__YOUR TASK__. Scan the records for the line containing "2000-02-16: 6.296 -> none"; extract it and all later lines, verbatim, through the end, and nothing before it.

[Before-and-after change records]
○ ○ ○ ○ ○
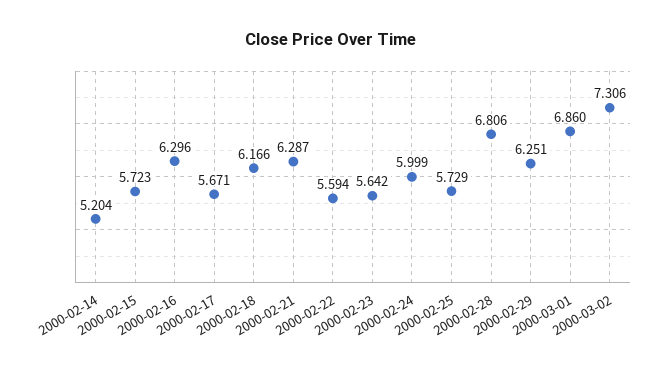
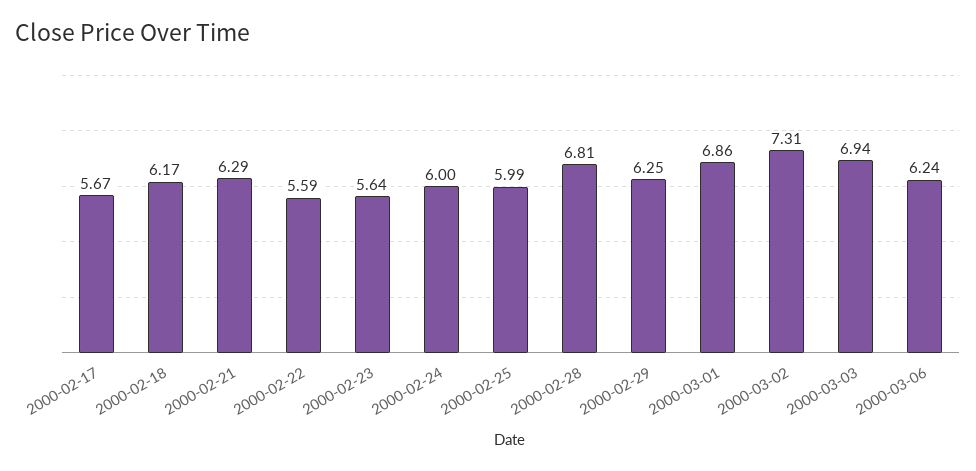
2000-02-14: 5.204 -> none
2000-02-15: 5.723 -> none
2000-02-16: 6.296 -> none
2000-02-25: 5.729 -> 5.99
2000-03-03: none -> 6.94
2000-03-06: none -> 6.24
○ ○ ○ ○ ○
__REPLY TO THE EXERCISE__.
2000-02-16: 6.296 -> none
2000-02-25: 5.729 -> 5.99
2000-03-03: none -> 6.94
2000-03-06: none -> 6.24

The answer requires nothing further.